MATERIAL TO PROCESS ::
• • •

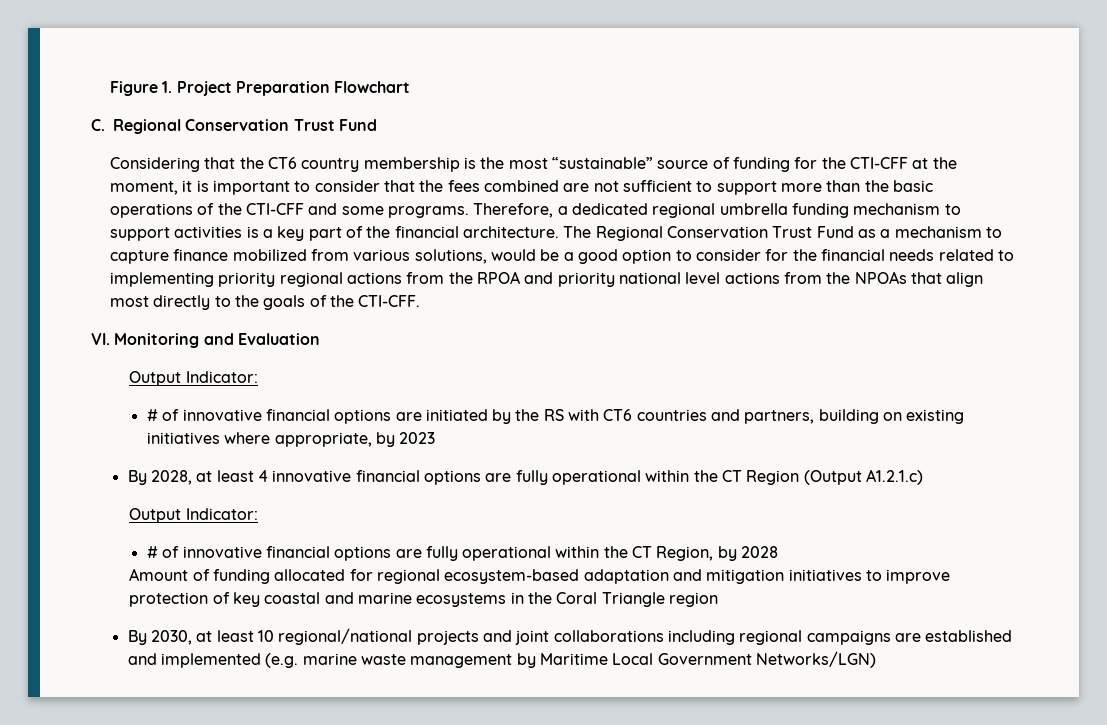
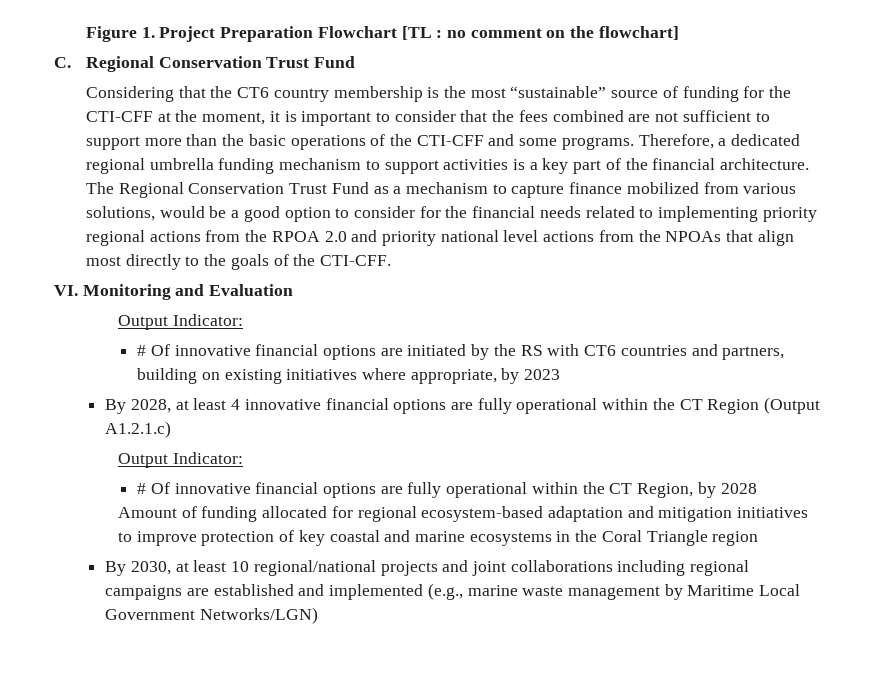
- Figure 1. Project Preparation Flowchart
+ Figure 1. Project Preparation Flowchart [TL : no comment on the flowchart]
- The Regional Conservation Trust Fund as a mechanism to capture finance mobilized from various solutions, would be a good option to consider for the financial needs related to implementing priority regional actions from the RPOA and priority national level actions from the NPOAs that align most directly to the goals of the CTI-CFF.
+ The Regional Conservation Trust Fund as a mechanism to capture finance mobilized from various solutions, would be a good option to consider for the financial needs related to implementing priority regional actions from the RPOA 2.0 and priority national level actions from the NPOAs that align most directly to the goals of the CTI-CFF.
- # of innovative financial options are initiated by the RS with CT6 countries and partners, building on existing initiatives where appropriate, by 2023
+ # Of innovative financial options are initiated by the RS with CT6 countries and partners, building on existing initiatives where appropriate, by 2023
- # of innovative financial options are fully operational within the CT Region, by 2028
+ # Of innovative financial options are fully operational within the CT Region, by 2028
- By 2030, at least 10 regional/national projects and joint collaborations including regional campaigns are established and implemented (e.g. marine waste management by Maritime Local Government Networks/LGN)
+ By 2030, at least 10 regional/national projects and joint collaborations including regional campaigns are established and implemented (e.g., marine waste management by Maritime Local Government Networks/LGN)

• • •

WHAT YOU SHOULD DO :: What lines in the data include the string "mechanism"? Copy each one.

EXERCISE OUTPUT ::
- The Regional Conservation Trust Fund as a mechanism to capture finance mobilized from various solutions, would be a good option to consider for the financial needs related to implementing priority regional actions from the RPOA and priority national level actions from the NPOAs that align most directly to the goals of the CTI-CFF.
+ The Regional Conservation Trust Fund as a mechanism to capture finance mobilized from various solutions, would be a good option to consider for the financial needs related to implementing priority regional actions from the RPOA 2.0 and priority national level actions from the NPOAs that align most directly to the goals of the CTI-CFF.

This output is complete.